■ Assignment
Narrow the data below down to the lines containing "répondent".

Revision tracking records
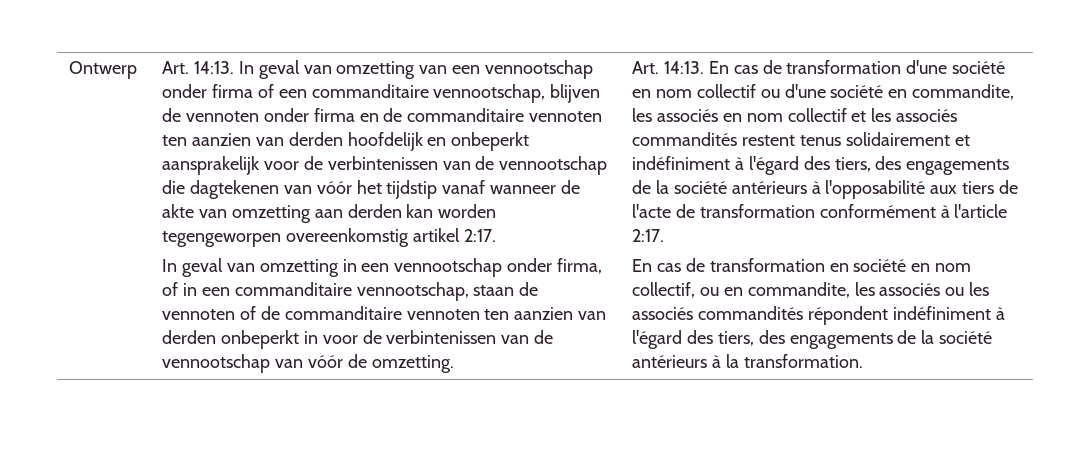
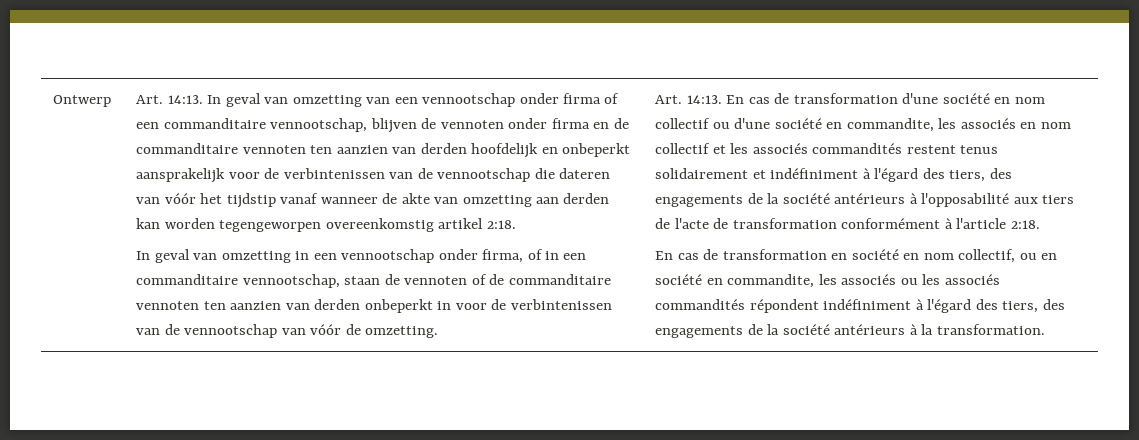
- In geval van omzetting van een vennootschap onder firma of een commanditaire vennootschap, blijven de vennoten onder firma en de commanditaire vennoten ten aanzien van derden hoofdelijk en onbeperkt aansprakelijk voor de verbintenissen van de vennootschap die dagtekenen van vóór het tijdstip vanaf wanneer de akte van omzetting aan derden kan worden tegengeworpen overeenkomstig artikel 2:17.
+ In geval van omzetting van een vennootschap onder firma of een commanditaire vennootschap, blijven de vennoten onder firma en de commanditaire vennoten ten aanzien van derden hoofdelijk en onbeperkt aansprakelijk voor de verbintenissen van de vennootschap die dateren van vóór het tijdstip vanaf wanneer de akte van omzetting aan derden kan worden tegengeworpen overeenkomstig artikel 2:18.
- En cas de transformation d'une société en nom collectif ou d'une société en commandite, les associés en nom collectif et les associés commandités restent tenus solidairement et indéfiniment à l'égard des tiers, des engagements de la société antérieurs à l'opposabilité aux tiers de l'acte de transformation conformément à l'article 2:17.
+ En cas de transformation d'une société en nom collectif ou d'une société en commandite, les associés en nom collectif et les associés commandités restent tenus solidairement et indéfiniment à l'égard des tiers, des engagements de la société antérieurs à l'opposabilité aux tiers de l'acte de transformation conformément à l'article 2:18.
- En cas de transformation en société en nom collectif, ou en commandite, les associés ou les associés commandités répondent indéfiniment à l'égard des tiers, des engagements de la société antérieurs à la transformation.
+ En cas de transformation en société en nom collectif, ou en société en commandite, les associés ou les associés commandités répondent indéfiniment à l'égard des tiers, des engagements de la société antérieurs à la transformation.

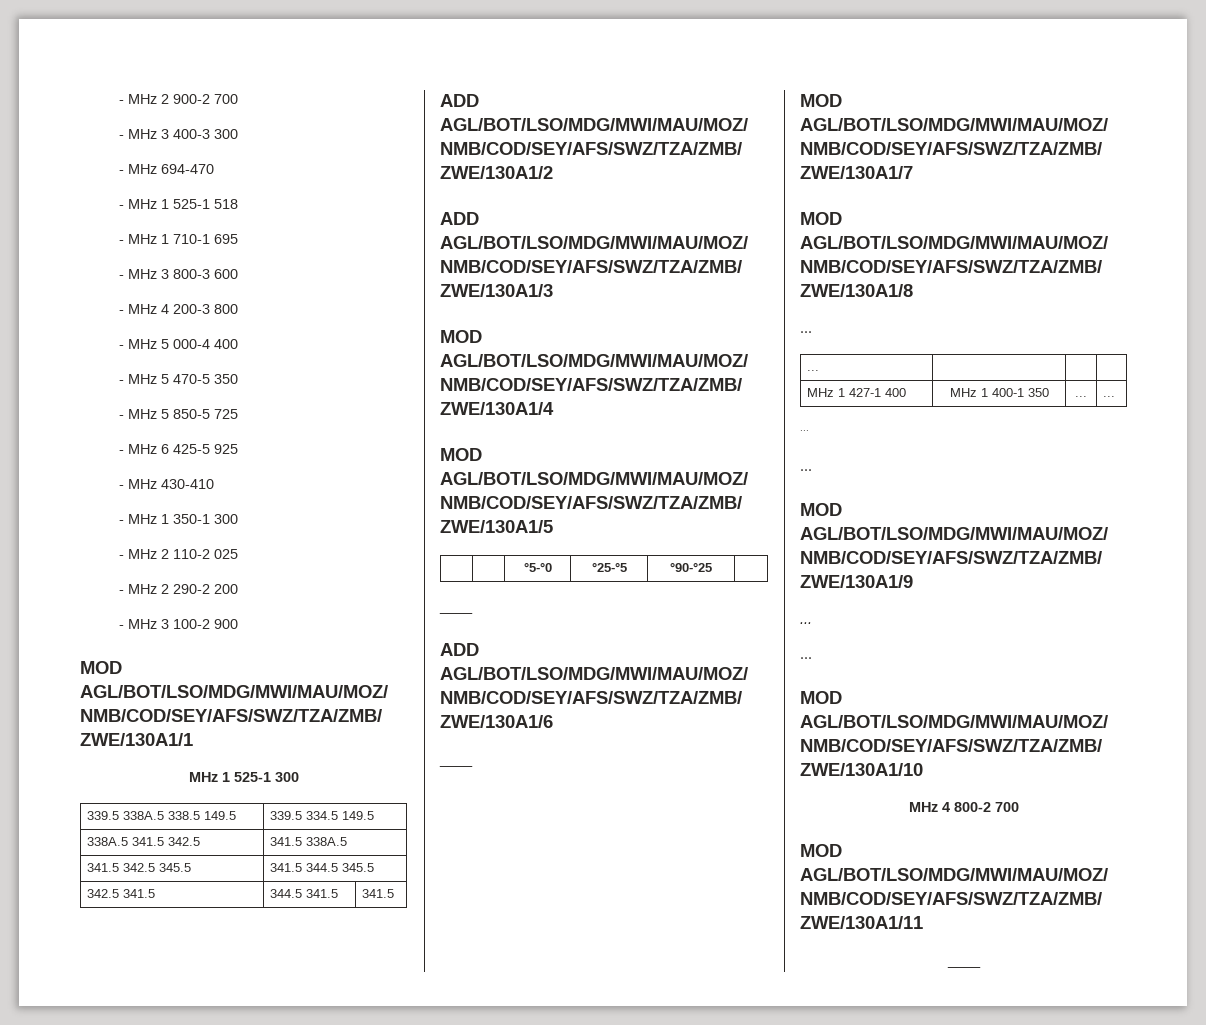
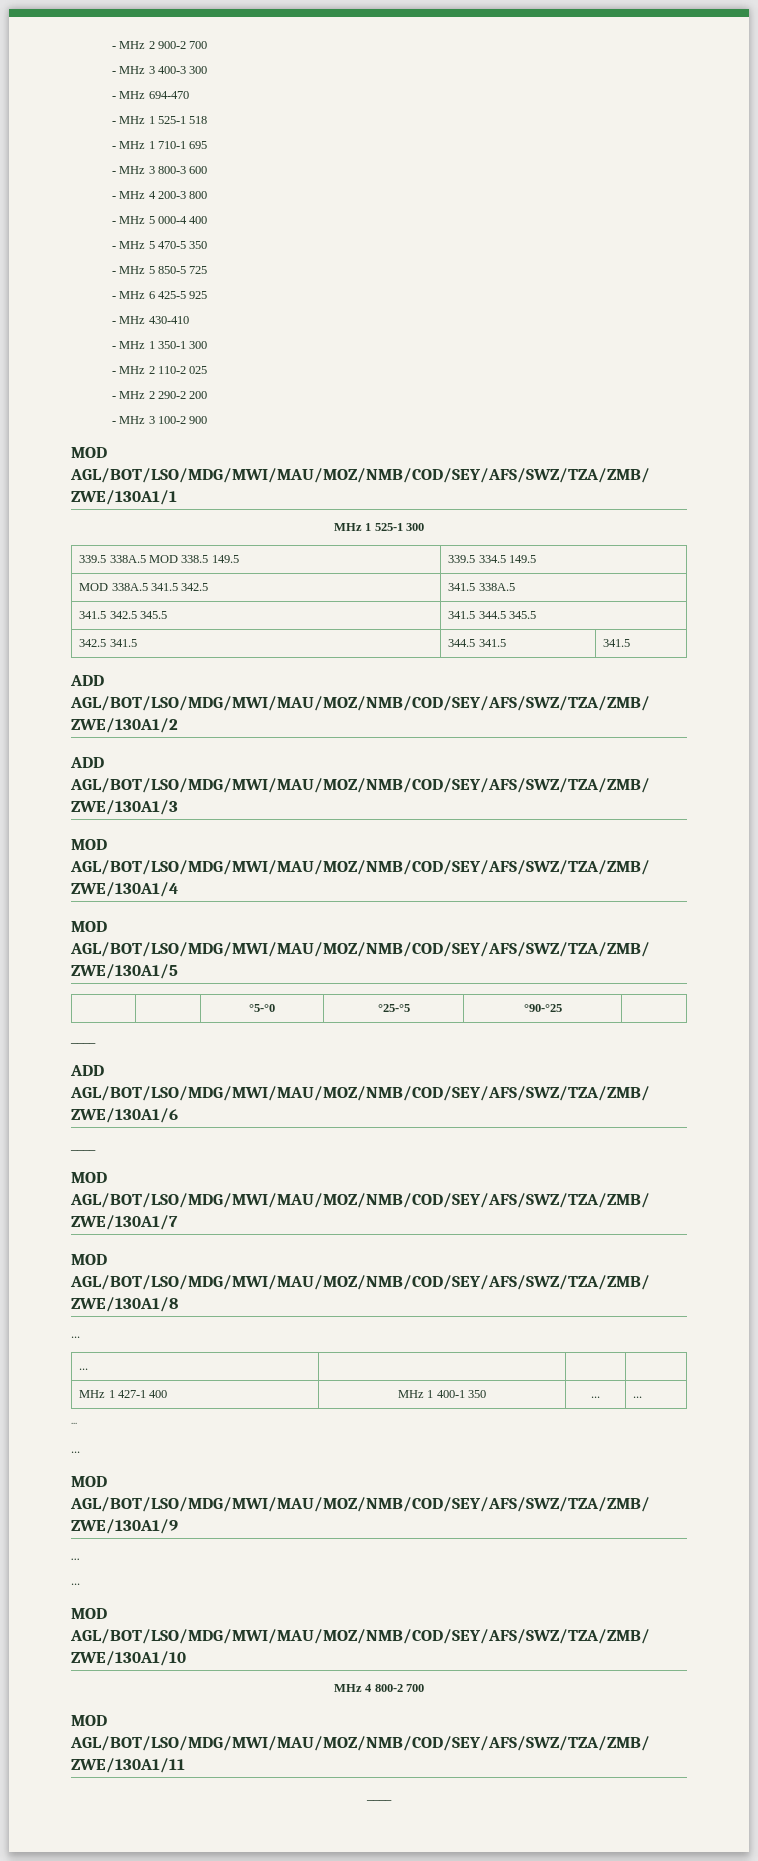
- 339.5 338A.5 338.5 149.5 | 339.5 334.5 149.5
+ 339.5 338A.5 MOD 338.5 149.5 | 339.5 334.5 149.5
- 338A.5 341.5 342.5 | 341.5 338A.5
+ MOD 338A.5 341.5 342.5 | 341.5 338A.5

■ Answer box
- En cas de transformation en société en nom collectif, ou en commandite, les associés ou les associés commandités répondent indéfiniment à l'égard des tiers, des engagements de la société antérieurs à la transformation.
+ En cas de transformation en société en nom collectif, ou en société en commandite, les associés ou les associés commandités répondent indéfiniment à l'égard des tiers, des engagements de la société antérieurs à la transformation.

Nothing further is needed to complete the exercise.